Une fois ça passé, c'est toute la pression avec les intervenants régionaux. Les maires, les municipalités, les MRC voulaient tous voir le projet se réaliser. Alors, vous comprendrez qu'une communauté qui est toute seule puis qui va à contre-courant de tous ces gens-là... Parce que, pendant un bon bout de temps, ce qu'on voulait avoir, c'est une idée assez précise de ce que c'est que le projet allait avoir comme impact.

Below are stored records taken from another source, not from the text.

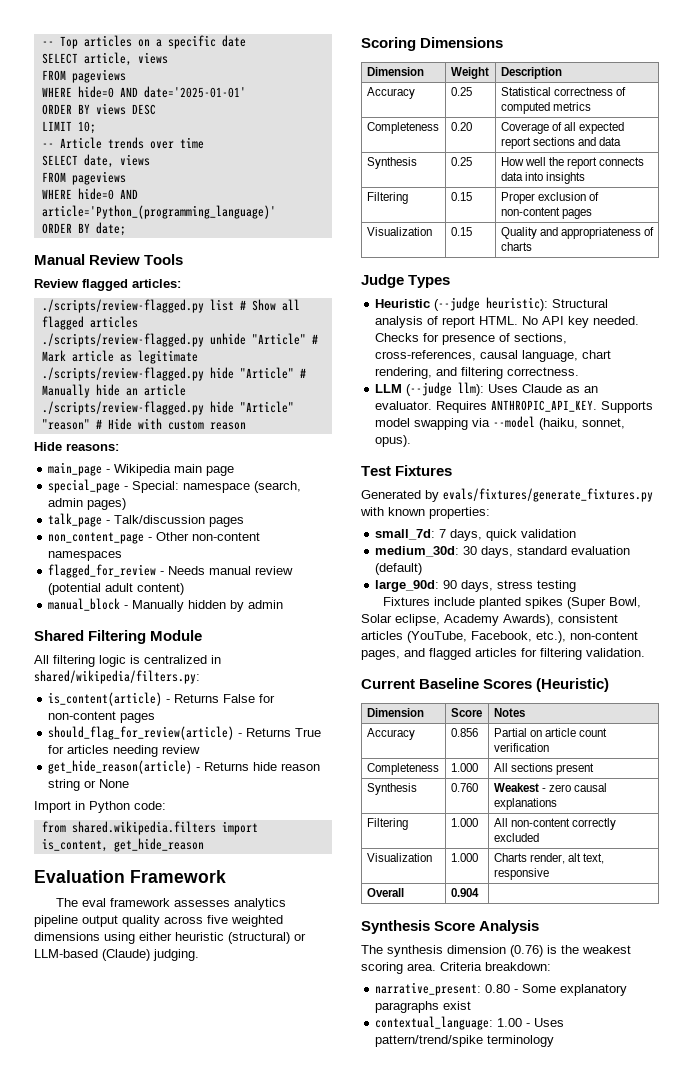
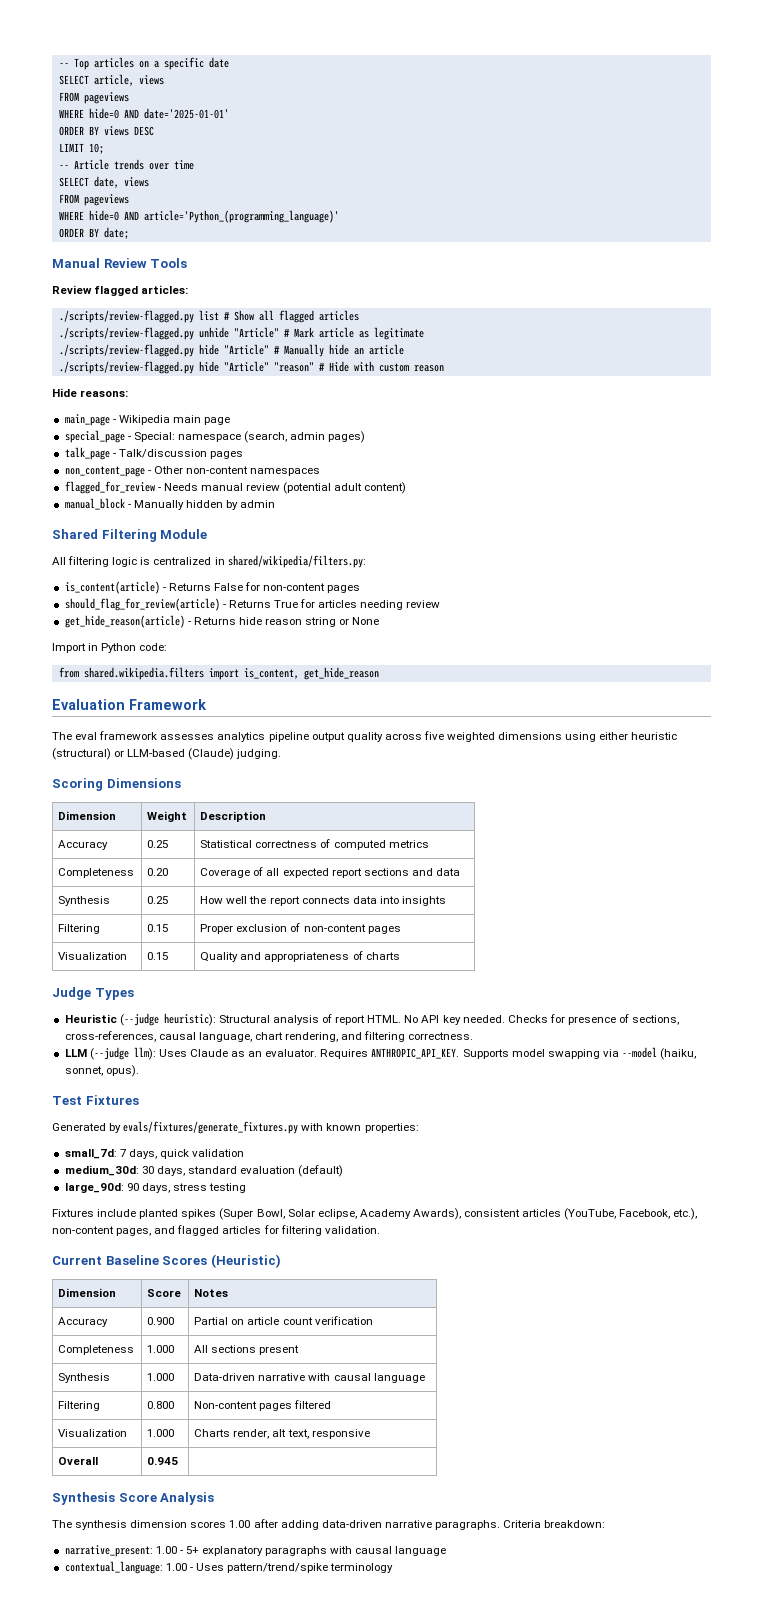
- Accuracy | 0.856 | Partial on article count verification
+ Accuracy | 0.900 | Partial on article count verification
- Synthesis | 0.760 | Weakest - zero causal explanations
- Filtering | 1.000 | All non-content correctly excluded
+ Synthesis | 1.000 | Data-driven narrative with causal language
+ Filtering | 0.800 | Non-content pages filtered
- Overall | 0.904 |
+ Overall | 0.945 |
- The synthesis dimension (0.76) is the weakest scoring area. Criteria breakdown:
- narrative_present: 0.80 - Some explanatory paragraphs exist
+ The synthesis dimension scores 1.00 after adding data-driven narrative paragraphs. Criteria breakdown:
+ narrative_present: 1.00 - 5+ explanatory paragraphs with causal language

Je peux vous dire qu'on était à contre-courant pendant un bon bout de temps, et les pressions ont été extrêmement importantes.
Quand le projet a commencé ? alors, je n'irai pas dans les détails, là, parce qu'on a eu de la pression même en cours de projet parce que la rumeur voulait à un moment donné qu'on s'associe avec des firmes de Québec ? je peux vous dire qu'on a eu de la visite, dans nos bureaux, pour se faire mettre de la pression pour engager des entrepreneurs locaux. Ça fait que, même si on avait dit que, oui, on était d'accord puis qu'on passait avec la réalisation du projet, même en cours de route, on a eu de la pression qui est venue des représentants du milieu. Alors, ce n'est pas facile. On finit le projet, et maintenant, bon, quand on fait le constat, ce n'est peut-être pas ce qu'on avait pensé.

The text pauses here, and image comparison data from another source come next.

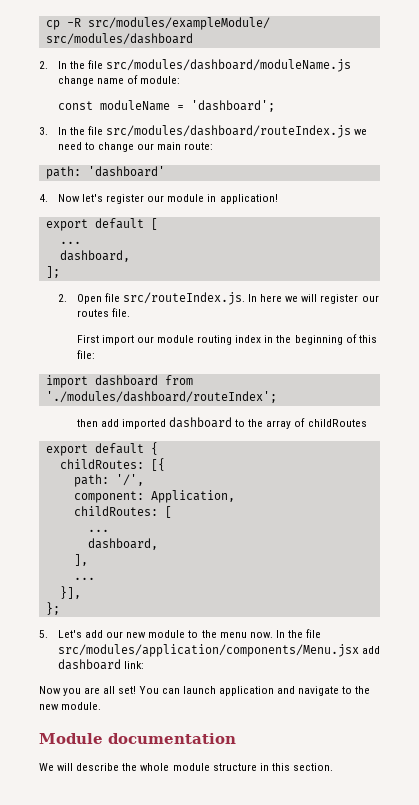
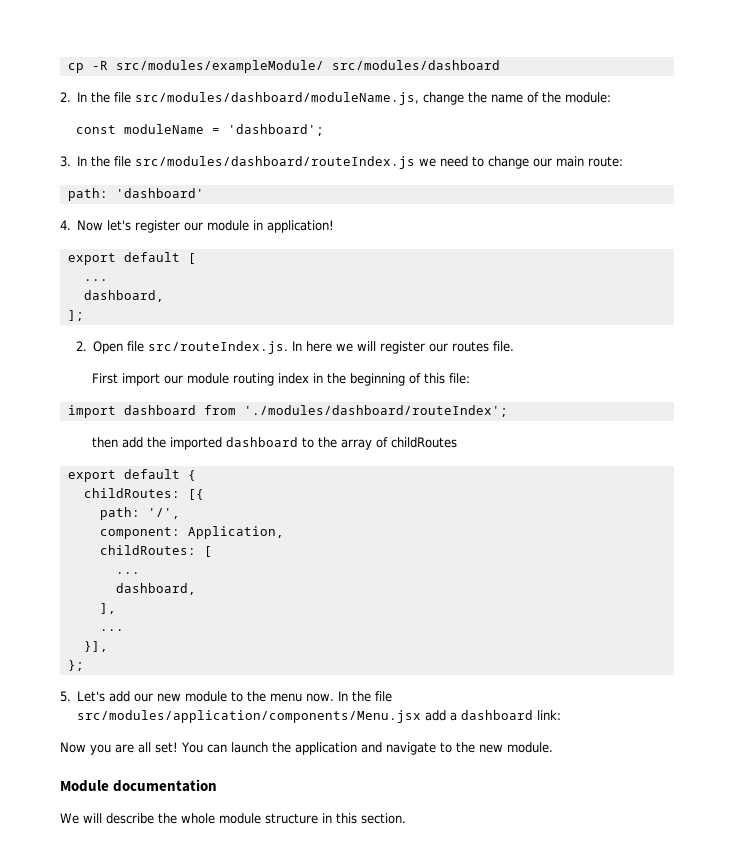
- 2. In the file src/modules/dashboard/moduleName.js change name of module:
+ 2. In the file src/modules/dashboard/moduleName.js, change the name of the module:
- then add imported dashboard to the array of childRoutes
+ then add the imported dashboard to the array of childRoutes
- In the file src/modules/application/components/Menu.jsx add dashboard link:
+ In the file src/modules/application/components/Menu.jsx add a dashboard link:
- You can launch application and navigate to the new module.
+ You can launch the application and navigate to the new module.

n(18 h 10)n Il y a eu des retombées. Pendant une certaine période, on a été dans une certaine zone un peu d'ivresse mentale. La plupart des sommes qu'on a reçues ont été injectées pour régler des problèmes d'habitation, d'infrastructures communautaires, et ? encore une fois, je reviens, là ? une fois qu'on a bâti les immeubles, il faut les opérer, et ça, il n'y avait pas de budget pour ça. Alors, on est obligés d'absorber... Pas très facile.
Et je sais que le Québec a certains immeubles qu'il considère aussi se départir. Bien, chez nous, c'est la même chose: une fois que c'est monté, ces édifices-là, il faut les entretenir, et ça coûte des sommes assez importantes. Alors, le processus... difficile.
Le Président (M. Bachand): En conclusion, M. Mckenzie. M. Mckenzie, là, très, très rapidement.
M. Mckenzie (Serge): Relativement à l'entente SM-3, il ne faut pas oublier que c'était dans un contexte non pas... à celui d'aujourd'hui que l'on vit avec les projets Toulnustouc ou le projet Péribonka. Ça, c'est un aspect important aussi à tenir compte. Le virage commercial n'était pas encore aussi fort, en 1994. Je termine là-dessus.
Le Président (M. Bachand): M. Mckenzie, M. Fontaine, M. le vice-chef Rock, merci infiniment de vous être présentés à cette commission. Bon retour chez vous! Je vais donc ajourner les travaux à jeudi 10 février, 9 h 30.